» ACTION ITEM:
Please return all of the material exactly, with no line missing.

Top of DATA FOR REVIEW

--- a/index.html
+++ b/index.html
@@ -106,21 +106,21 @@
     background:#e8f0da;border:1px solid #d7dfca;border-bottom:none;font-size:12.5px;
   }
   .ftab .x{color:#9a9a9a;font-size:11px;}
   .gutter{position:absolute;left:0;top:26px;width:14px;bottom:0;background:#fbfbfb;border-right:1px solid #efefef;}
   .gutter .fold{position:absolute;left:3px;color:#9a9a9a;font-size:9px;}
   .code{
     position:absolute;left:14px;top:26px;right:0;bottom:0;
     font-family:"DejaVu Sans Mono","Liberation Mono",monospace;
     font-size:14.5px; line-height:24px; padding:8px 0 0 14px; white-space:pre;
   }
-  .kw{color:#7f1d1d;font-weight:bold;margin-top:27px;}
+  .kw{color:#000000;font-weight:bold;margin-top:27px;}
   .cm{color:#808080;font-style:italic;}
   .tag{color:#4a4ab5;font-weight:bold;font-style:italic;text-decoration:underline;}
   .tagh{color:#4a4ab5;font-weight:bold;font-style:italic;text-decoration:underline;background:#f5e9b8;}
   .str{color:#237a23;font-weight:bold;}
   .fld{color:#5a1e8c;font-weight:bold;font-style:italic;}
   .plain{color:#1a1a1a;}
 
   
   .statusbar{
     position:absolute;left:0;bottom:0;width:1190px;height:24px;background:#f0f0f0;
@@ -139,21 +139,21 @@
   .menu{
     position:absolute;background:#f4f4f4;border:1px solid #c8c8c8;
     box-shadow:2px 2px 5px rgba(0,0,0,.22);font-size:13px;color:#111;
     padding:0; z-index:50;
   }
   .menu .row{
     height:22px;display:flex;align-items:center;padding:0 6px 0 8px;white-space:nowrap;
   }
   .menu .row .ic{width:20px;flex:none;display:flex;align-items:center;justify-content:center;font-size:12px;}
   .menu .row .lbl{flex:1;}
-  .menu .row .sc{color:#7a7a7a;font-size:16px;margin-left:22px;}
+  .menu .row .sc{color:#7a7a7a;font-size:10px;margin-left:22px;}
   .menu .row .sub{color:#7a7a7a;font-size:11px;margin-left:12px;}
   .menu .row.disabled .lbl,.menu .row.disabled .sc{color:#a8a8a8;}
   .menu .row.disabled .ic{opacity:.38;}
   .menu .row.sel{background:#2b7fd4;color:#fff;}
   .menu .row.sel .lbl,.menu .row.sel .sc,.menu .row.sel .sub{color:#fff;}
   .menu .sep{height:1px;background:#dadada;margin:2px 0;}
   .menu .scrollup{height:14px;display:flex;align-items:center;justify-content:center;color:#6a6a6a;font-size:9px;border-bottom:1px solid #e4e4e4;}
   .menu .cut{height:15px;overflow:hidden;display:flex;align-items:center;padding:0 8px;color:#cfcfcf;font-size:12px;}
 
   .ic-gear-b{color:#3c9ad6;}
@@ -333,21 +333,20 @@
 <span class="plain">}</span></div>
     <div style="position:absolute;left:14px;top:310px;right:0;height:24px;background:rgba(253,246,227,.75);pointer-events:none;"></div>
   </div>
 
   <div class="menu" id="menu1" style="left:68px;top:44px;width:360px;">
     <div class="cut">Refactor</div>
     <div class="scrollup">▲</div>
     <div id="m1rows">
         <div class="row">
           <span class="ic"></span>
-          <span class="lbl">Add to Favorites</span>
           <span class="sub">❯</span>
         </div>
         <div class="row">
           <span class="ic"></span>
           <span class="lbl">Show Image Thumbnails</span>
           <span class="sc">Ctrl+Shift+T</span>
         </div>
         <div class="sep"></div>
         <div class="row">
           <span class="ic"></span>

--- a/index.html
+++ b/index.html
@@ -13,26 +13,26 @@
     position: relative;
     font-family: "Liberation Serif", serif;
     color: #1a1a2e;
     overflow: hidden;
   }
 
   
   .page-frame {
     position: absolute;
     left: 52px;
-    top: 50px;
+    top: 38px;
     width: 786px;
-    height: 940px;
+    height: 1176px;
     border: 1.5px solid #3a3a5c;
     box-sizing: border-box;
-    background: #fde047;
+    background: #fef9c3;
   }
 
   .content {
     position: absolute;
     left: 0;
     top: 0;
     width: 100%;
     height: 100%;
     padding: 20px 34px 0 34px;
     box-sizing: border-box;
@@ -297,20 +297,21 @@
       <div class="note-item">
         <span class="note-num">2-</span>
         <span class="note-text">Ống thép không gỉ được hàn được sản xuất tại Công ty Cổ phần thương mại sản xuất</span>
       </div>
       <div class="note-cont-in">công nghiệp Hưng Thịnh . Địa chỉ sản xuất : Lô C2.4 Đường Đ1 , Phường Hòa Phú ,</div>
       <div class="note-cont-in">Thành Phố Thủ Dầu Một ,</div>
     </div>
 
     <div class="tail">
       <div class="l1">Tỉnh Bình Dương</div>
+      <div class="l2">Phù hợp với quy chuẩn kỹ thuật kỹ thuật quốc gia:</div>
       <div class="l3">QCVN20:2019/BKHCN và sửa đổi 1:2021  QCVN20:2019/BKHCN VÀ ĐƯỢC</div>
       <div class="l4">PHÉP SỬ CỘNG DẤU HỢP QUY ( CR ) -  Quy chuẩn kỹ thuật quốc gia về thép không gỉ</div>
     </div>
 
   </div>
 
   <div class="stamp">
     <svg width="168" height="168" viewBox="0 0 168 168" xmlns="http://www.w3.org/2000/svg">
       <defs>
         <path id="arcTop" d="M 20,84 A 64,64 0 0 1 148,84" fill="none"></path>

Bottom of DATA FOR REVIEW

» WRITTEN ANSWER:
--- a/index.html
+++ b/index.html
@@ -106,21 +106,21 @@
     background:#e8f0da;border:1px solid #d7dfca;border-bottom:none;font-size:12.5px;
   }
   .ftab .x{color:#9a9a9a;font-size:11px;}
   .gutter{position:absolute;left:0;top:26px;width:14px;bottom:0;background:#fbfbfb;border-right:1px solid #efefef;}
   .gutter .fold{position:absolute;left:3px;color:#9a9a9a;font-size:9px;}
   .code{
     position:absolute;left:14px;top:26px;right:0;bottom:0;
     font-family:"DejaVu Sans Mono","Liberation Mono",monospace;
     font-size:14.5px; line-height:24px; padding:8px 0 0 14px; white-space:pre;
   }
-  .kw{color:#7f1d1d;font-weight:bold;margin-top:27px;}
+  .kw{color:#000000;font-weight:bold;margin-top:27px;}
   .cm{color:#808080;font-style:italic;}
   .tag{color:#4a4ab5;font-weight:bold;font-style:italic;text-decoration:underline;}
   .tagh{color:#4a4ab5;font-weight:bold;font-style:italic;text-decoration:underline;background:#f5e9b8;}
   .str{color:#237a23;font-weight:bold;}
   .fld{color:#5a1e8c;font-weight:bold;font-style:italic;}
   .plain{color:#1a1a1a;}
 
   
   .statusbar{
     position:absolute;left:0;bottom:0;width:1190px;height:24px;background:#f0f0f0;
@@ -139,21 +139,21 @@
   .menu{
     position:absolute;background:#f4f4f4;border:1px solid #c8c8c8;
     box-shadow:2px 2px 5px rgba(0,0,0,.22);font-size:13px;color:#111;
     padding:0; z-index:50;
   }
   .menu .row{
     height:22px;display:flex;align-items:center;padding:0 6px 0 8px;white-space:nowrap;
   }
   .menu .row .ic{width:20px;flex:none;display:flex;align-items:center;justify-content:center;font-size:12px;}
   .menu .row .lbl{flex:1;}
-  .menu .row .sc{color:#7a7a7a;font-size:16px;margin-left:22px;}
+  .menu .row .sc{color:#7a7a7a;font-size:10px;margin-left:22px;}
   .menu .row .sub{color:#7a7a7a;font-size:11px;margin-left:12px;}
   .menu .row.disabled .lbl,.menu .row.disabled .sc{color:#a8a8a8;}
   .menu .row.disabled .ic{opacity:.38;}
   .menu .row.sel{background:#2b7fd4;color:#fff;}
   .menu .row.sel .lbl,.menu .row.sel .sc,.menu .row.sel .sub{color:#fff;}
   .menu .sep{height:1px;background:#dadada;margin:2px 0;}
   .menu .scrollup{height:14px;display:flex;align-items:center;justify-content:center;color:#6a6a6a;font-size:9px;border-bottom:1px solid #e4e4e4;}
   .menu .cut{height:15px;overflow:hidden;display:flex;align-items:center;padding:0 8px;color:#cfcfcf;font-size:12px;}
 
   .ic-gear-b{color:#3c9ad6;}
@@ -333,21 +333,20 @@
 <span class="plain">}</span></div>
     <div style="position:absolute;left:14px;top:310px;right:0;height:24px;background:rgba(253,246,227,.75);pointer-events:none;"></div>
   </div>
 
   <div class="menu" id="menu1" style="left:68px;top:44px;width:360px;">
     <div class="cut">Refactor</div>
     <div class="scrollup">▲</div>
     <div id="m1rows">
         <div class="row">
           <span class="ic"></span>
-          <span class="lbl">Add to Favorites</span>
           <span class="sub">❯</span>
         </div>
         <div class="row">
           <span class="ic"></span>
           <span class="lbl">Show Image Thumbnails</span>
           <span class="sc">Ctrl+Shift+T</span>
         </div>
         <div class="sep"></div>
         <div class="row">
           <span class="ic"></span>

--- a/index.html
+++ b/index.html
@@ -13,26 +13,26 @@
     position: relative;
     font-family: "Liberation Serif", serif;
     color: #1a1a2e;
     overflow: hidden;
   }
 
   
   .page-frame {
     position: absolute;
     left: 52px;
-    top: 50px;
+    top: 38px;
     width: 786px;
-    height: 940px;
+    height: 1176px;
     border: 1.5px solid #3a3a5c;
     box-sizing: border-box;
-    background: #fde047;
+    background: #fef9c3;
   }
 
   .content {
     position: absolute;
     left: 0;
     top: 0;
     width: 100%;
     height: 100%;
     padding: 20px 34px 0 34px;
     box-sizing: border-box;
@@ -297,20 +297,21 @@
       <div class="note-item">
         <span class="note-num">2-</span>
         <span class="note-text">Ống thép không gỉ được hàn được sản xuất tại Công ty Cổ phần thương mại sản xuất</span>
       </div>
       <div class="note-cont-in">công nghiệp Hưng Thịnh . Địa chỉ sản xuất : Lô C2.4 Đường Đ1 , Phường Hòa Phú ,</div>
       <div class="note-cont-in">Thành Phố Thủ Dầu Một ,</div>
     </div>
 
     <div class="tail">
       <div class="l1">Tỉnh Bình Dương</div>
+      <div class="l2">Phù hợp với quy chuẩn kỹ thuật kỹ thuật quốc gia:</div>
       <div class="l3">QCVN20:2019/BKHCN và sửa đổi 1:2021  QCVN20:2019/BKHCN VÀ ĐƯỢC</div>
       <div class="l4">PHÉP SỬ CỘNG DẤU HỢP QUY ( CR ) -  Quy chuẩn kỹ thuật quốc gia về thép không gỉ</div>
     </div>
 
   </div>
 
   <div class="stamp">
     <svg width="168" height="168" viewBox="0 0 168 168" xmlns="http://www.w3.org/2000/svg">
       <defs>
         <path id="arcTop" d="M 20,84 A 64,64 0 0 1 148,84" fill="none"></path>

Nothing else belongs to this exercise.